**TASK ITEM:** The required output is the lines below from the line containing "(326, 375) none" to the line containing "[113,124,182,149] Titre // -> (109, 108) none", inclusive, retyped exactly. No other lines belong in it.
======== DATA SECTION ========
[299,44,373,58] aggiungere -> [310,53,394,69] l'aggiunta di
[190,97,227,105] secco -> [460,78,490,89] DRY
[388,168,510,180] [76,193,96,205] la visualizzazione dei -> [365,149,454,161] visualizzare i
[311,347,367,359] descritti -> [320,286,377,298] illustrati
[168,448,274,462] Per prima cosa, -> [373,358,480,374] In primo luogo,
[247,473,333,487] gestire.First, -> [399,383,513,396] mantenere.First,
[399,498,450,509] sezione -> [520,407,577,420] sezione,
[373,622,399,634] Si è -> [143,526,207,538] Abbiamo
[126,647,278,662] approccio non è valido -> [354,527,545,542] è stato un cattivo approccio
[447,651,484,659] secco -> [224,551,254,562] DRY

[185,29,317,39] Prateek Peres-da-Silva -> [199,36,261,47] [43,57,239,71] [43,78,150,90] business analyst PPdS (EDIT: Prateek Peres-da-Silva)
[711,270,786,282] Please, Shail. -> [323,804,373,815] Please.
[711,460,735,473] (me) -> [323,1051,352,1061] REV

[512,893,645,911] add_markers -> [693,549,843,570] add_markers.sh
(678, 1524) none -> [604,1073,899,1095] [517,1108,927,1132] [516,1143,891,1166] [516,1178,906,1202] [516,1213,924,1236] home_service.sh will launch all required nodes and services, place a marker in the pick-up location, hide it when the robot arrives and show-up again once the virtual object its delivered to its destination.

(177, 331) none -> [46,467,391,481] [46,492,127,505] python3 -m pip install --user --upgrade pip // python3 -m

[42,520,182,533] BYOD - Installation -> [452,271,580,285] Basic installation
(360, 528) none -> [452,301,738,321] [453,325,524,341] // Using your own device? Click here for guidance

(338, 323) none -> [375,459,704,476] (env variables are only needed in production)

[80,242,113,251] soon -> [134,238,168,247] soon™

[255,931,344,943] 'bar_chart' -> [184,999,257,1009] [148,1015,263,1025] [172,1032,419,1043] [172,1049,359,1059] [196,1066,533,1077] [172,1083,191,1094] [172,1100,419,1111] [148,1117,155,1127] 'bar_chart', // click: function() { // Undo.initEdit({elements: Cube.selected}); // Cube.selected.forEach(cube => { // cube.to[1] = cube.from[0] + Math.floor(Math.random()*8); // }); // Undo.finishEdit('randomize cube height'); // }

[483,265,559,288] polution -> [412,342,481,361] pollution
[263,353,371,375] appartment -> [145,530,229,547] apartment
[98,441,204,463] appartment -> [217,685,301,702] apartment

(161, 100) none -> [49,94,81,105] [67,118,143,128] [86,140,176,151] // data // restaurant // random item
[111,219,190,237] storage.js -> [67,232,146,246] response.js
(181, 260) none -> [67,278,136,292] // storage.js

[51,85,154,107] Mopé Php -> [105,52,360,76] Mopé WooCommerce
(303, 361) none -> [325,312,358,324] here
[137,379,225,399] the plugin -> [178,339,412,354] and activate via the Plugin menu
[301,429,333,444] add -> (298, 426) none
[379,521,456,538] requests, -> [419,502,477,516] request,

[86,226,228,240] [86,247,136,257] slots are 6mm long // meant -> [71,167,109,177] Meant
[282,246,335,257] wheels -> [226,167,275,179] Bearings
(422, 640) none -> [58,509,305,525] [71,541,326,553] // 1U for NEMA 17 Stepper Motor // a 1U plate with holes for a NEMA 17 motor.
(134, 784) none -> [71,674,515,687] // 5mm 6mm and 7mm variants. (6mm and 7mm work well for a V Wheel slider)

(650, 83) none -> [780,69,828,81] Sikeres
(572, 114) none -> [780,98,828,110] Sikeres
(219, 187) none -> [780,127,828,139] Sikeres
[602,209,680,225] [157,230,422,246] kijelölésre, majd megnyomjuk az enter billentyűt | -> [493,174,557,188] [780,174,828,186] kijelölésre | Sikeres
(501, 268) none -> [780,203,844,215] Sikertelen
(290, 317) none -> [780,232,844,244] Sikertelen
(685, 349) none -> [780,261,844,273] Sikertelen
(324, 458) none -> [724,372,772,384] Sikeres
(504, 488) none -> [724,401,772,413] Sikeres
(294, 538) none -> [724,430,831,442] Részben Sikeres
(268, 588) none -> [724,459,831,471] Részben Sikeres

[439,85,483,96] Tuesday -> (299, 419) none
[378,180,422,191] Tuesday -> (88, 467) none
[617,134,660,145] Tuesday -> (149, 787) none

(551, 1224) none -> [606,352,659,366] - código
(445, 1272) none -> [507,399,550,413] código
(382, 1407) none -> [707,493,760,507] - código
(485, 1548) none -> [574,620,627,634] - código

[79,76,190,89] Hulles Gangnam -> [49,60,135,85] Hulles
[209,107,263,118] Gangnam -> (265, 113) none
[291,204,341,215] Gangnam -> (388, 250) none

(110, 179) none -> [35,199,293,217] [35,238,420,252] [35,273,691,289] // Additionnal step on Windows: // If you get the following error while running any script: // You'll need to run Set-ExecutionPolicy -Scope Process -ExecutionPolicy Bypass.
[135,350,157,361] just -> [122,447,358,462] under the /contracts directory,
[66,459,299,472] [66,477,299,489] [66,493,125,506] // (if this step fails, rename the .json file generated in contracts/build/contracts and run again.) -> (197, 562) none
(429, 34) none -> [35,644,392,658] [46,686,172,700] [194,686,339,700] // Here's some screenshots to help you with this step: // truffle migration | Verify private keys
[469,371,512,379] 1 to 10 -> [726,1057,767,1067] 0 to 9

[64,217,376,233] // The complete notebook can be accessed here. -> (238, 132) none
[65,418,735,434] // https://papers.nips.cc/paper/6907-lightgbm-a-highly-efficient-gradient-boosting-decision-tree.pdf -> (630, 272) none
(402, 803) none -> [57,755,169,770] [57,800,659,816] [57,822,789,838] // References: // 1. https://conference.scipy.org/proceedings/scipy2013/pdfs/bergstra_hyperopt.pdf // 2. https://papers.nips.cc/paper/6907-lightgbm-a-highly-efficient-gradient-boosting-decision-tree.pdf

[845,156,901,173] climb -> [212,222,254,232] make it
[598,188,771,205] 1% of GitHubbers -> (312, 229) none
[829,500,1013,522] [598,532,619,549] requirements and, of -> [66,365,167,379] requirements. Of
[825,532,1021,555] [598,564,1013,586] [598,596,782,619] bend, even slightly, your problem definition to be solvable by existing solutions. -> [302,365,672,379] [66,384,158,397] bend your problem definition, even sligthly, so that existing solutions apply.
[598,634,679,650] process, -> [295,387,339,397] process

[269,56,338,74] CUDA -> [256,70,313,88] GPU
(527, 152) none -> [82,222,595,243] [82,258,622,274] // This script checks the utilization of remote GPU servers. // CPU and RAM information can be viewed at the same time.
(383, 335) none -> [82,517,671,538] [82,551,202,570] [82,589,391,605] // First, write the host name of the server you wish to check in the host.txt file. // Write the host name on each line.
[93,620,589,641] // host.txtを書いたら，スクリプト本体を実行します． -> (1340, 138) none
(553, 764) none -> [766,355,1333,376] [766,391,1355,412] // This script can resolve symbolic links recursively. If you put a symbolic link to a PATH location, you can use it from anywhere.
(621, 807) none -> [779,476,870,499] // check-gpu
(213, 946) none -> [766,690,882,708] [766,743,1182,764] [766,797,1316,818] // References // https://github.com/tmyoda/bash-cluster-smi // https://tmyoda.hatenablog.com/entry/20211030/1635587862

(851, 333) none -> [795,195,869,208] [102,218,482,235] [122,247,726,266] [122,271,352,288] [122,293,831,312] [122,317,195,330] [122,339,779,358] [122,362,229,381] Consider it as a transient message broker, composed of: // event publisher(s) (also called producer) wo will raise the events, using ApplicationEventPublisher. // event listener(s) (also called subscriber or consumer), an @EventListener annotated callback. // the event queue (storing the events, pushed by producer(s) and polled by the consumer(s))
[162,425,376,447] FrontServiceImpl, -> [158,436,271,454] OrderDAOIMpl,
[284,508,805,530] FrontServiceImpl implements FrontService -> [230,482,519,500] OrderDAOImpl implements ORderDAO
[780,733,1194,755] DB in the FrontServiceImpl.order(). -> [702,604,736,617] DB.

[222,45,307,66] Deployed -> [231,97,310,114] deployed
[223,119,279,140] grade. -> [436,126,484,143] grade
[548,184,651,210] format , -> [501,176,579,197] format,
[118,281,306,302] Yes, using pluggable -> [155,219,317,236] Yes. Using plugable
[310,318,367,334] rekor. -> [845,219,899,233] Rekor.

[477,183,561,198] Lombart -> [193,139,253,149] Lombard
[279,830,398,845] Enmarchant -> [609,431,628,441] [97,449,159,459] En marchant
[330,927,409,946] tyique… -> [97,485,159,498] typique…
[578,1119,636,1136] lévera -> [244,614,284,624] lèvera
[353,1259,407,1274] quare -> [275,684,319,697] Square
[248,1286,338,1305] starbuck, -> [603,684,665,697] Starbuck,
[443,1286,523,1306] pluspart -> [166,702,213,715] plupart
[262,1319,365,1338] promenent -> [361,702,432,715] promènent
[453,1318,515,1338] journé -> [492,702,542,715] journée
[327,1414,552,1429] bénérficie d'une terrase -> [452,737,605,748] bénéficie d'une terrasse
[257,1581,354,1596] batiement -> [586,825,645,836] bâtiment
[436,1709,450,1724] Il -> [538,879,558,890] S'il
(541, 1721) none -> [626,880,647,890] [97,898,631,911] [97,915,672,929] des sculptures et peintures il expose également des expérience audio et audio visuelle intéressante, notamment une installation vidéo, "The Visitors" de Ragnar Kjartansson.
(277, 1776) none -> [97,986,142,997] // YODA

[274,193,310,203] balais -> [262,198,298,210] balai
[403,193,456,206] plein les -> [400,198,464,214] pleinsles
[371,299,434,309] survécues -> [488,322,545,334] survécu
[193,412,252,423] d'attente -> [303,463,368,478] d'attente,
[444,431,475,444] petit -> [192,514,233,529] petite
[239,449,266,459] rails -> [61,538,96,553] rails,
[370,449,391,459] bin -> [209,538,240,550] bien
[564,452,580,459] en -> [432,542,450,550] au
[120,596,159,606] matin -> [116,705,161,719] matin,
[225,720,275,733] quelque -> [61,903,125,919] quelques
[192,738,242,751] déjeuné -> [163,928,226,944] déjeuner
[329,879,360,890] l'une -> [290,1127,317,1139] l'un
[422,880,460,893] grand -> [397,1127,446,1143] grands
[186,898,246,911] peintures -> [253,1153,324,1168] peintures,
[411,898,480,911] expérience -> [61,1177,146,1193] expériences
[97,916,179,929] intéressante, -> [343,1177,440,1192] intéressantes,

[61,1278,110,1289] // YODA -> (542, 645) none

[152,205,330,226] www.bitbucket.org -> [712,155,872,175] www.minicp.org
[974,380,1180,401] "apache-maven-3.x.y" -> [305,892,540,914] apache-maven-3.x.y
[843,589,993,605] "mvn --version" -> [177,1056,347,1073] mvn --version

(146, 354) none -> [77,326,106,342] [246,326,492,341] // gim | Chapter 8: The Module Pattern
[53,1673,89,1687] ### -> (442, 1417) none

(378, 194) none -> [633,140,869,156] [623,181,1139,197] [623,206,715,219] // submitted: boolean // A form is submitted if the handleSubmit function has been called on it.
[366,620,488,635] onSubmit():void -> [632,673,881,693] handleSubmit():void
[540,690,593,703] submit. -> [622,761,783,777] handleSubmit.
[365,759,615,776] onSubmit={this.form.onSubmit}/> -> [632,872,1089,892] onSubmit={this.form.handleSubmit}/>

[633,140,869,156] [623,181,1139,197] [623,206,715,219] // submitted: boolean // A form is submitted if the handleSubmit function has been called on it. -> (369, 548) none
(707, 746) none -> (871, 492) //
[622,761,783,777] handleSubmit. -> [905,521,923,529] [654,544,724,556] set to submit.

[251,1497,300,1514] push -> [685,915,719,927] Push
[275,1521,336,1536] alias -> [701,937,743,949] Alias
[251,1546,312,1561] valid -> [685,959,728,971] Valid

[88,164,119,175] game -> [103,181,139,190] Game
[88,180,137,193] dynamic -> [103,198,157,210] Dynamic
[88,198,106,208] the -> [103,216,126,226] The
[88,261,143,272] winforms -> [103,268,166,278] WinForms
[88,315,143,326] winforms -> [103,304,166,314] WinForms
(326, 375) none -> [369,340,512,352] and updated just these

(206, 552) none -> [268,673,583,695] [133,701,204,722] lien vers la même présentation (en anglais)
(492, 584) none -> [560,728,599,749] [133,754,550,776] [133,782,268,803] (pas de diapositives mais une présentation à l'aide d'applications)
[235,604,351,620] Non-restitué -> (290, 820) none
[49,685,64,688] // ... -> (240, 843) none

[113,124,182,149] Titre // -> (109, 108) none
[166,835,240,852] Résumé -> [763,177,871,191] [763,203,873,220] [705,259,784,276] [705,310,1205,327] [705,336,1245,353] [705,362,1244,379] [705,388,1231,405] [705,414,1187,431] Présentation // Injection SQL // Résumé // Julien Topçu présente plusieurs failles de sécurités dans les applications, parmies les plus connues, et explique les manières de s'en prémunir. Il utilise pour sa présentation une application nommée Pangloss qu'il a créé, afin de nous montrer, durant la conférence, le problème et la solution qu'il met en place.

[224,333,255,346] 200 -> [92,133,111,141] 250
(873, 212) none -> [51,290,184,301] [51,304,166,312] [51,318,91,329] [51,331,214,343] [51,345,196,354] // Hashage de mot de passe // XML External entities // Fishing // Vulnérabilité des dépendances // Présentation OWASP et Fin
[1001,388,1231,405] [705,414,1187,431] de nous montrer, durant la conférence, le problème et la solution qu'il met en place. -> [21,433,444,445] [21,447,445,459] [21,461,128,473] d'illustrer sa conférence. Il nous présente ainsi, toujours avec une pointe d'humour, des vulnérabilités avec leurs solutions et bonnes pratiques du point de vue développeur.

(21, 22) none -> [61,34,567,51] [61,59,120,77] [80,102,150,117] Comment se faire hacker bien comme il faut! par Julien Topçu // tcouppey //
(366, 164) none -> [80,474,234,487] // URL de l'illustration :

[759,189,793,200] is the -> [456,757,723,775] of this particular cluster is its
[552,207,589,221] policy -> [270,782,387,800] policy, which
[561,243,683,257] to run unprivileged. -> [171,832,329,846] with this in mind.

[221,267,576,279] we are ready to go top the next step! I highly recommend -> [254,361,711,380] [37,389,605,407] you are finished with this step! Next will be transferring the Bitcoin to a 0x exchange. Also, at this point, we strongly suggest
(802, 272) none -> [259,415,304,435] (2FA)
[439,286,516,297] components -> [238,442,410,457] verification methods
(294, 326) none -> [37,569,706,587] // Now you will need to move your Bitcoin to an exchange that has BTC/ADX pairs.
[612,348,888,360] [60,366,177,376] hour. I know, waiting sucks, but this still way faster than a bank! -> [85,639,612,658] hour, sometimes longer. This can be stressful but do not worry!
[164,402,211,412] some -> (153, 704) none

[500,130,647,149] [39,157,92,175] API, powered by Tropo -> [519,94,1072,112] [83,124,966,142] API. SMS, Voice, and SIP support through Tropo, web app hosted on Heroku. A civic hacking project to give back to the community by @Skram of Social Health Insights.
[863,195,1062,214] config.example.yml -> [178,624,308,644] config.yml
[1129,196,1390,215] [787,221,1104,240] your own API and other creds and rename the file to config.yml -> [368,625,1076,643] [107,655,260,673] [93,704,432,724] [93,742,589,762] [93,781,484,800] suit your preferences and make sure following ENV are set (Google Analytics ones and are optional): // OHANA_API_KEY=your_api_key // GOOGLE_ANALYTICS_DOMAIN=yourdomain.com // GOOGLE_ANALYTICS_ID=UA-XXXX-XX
========
**RESPONSE AREA:**
(326, 375) none -> [369,340,512,352] and updated just these

(206, 552) none -> [268,673,583,695] [133,701,204,722] lien vers la même présentation (en anglais)
(492, 584) none -> [560,728,599,749] [133,754,550,776] [133,782,268,803] (pas de diapositives mais une présentation à l'aide d'applications)
[235,604,351,620] Non-restitué -> (290, 820) none
[49,685,64,688] // ... -> (240, 843) none

[113,124,182,149] Titre // -> (109, 108) none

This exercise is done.